* **Task statement**
When you reach the line with "[50,325,87,337] 3.2.4 ->" in the data below, begin printing lines exactly, and stop once the line with "(229, 420) none" has been printed.

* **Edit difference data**
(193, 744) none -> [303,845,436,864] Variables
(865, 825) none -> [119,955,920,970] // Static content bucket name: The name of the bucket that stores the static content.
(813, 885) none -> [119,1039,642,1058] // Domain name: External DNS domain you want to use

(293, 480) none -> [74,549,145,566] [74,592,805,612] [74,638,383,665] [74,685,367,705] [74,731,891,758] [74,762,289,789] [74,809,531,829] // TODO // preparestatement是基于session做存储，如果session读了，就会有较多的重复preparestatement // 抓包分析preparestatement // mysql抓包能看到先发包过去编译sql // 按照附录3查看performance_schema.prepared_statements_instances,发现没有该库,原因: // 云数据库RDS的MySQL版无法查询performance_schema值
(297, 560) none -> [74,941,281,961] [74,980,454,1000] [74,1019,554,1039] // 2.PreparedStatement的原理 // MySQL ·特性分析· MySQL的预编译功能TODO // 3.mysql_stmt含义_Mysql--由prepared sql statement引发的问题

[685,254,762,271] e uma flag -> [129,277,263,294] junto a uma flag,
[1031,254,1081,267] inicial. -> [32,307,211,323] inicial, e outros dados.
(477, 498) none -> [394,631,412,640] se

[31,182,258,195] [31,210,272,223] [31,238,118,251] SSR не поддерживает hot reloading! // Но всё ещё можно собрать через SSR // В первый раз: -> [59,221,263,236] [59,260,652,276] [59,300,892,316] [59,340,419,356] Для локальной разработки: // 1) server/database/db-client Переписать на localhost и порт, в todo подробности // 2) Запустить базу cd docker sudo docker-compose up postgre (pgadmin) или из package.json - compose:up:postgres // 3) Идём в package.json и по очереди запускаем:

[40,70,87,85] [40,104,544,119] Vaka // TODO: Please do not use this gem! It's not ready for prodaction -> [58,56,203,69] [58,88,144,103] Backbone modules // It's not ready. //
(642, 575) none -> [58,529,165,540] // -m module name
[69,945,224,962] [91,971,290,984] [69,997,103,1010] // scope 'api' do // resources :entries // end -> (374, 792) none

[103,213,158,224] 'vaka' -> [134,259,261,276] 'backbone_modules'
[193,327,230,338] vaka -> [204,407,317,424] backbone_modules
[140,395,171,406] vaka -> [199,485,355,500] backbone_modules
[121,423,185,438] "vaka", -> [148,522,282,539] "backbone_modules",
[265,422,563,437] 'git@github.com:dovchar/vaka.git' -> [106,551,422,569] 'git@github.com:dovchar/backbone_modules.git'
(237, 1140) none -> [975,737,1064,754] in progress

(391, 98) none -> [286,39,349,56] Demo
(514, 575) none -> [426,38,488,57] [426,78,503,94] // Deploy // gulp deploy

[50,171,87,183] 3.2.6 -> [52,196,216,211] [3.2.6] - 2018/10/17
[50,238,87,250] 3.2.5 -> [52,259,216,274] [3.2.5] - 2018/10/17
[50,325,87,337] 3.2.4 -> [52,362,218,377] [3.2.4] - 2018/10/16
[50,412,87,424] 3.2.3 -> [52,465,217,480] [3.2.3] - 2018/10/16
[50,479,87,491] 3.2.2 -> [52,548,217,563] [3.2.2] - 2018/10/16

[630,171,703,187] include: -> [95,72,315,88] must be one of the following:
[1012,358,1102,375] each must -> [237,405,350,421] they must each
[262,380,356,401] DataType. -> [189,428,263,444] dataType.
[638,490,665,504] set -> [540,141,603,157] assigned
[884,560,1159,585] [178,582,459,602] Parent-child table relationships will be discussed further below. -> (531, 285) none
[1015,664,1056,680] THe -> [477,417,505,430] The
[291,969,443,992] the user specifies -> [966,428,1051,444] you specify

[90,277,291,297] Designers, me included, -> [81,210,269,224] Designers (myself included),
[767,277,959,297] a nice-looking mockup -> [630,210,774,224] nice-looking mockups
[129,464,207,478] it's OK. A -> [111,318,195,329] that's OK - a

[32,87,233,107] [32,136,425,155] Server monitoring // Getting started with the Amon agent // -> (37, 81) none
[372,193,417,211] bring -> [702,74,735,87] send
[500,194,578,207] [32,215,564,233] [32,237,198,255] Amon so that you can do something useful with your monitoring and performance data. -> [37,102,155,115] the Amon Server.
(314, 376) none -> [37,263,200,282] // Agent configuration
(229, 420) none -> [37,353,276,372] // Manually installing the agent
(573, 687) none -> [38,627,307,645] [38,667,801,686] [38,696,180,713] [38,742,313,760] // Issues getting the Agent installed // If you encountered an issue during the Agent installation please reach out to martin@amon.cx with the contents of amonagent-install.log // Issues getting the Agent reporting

* **Solution below**
[50,325,87,337] 3.2.4 -> [52,362,218,377] [3.2.4] - 2018/10/16
[50,412,87,424] 3.2.3 -> [52,465,217,480] [3.2.3] - 2018/10/16
[50,479,87,491] 3.2.2 -> [52,548,217,563] [3.2.2] - 2018/10/16

[630,171,703,187] include: -> [95,72,315,88] must be one of the following:
[1012,358,1102,375] each must -> [237,405,350,421] they must each
[262,380,356,401] DataType. -> [189,428,263,444] dataType.
[638,490,665,504] set -> [540,141,603,157] assigned
[884,560,1159,585] [178,582,459,602] Parent-child table relationships will be discussed further below. -> (531, 285) none
[1015,664,1056,680] THe -> [477,417,505,430] The
[291,969,443,992] the user specifies -> [966,428,1051,444] you specify

[90,277,291,297] Designers, me included, -> [81,210,269,224] Designers (myself included),
[767,277,959,297] a nice-looking mockup -> [630,210,774,224] nice-looking mockups
[129,464,207,478] it's OK. A -> [111,318,195,329] that's OK - a

[32,87,233,107] [32,136,425,155] Server monitoring // Getting started with the Amon agent // -> (37, 81) none
[372,193,417,211] bring -> [702,74,735,87] send
[500,194,578,207] [32,215,564,233] [32,237,198,255] Amon so that you can do something useful with your monitoring and performance data. -> [37,102,155,115] the Amon Server.
(314, 376) none -> [37,263,200,282] // Agent configuration
(229, 420) none -> [37,353,276,372] // Manually installing the agent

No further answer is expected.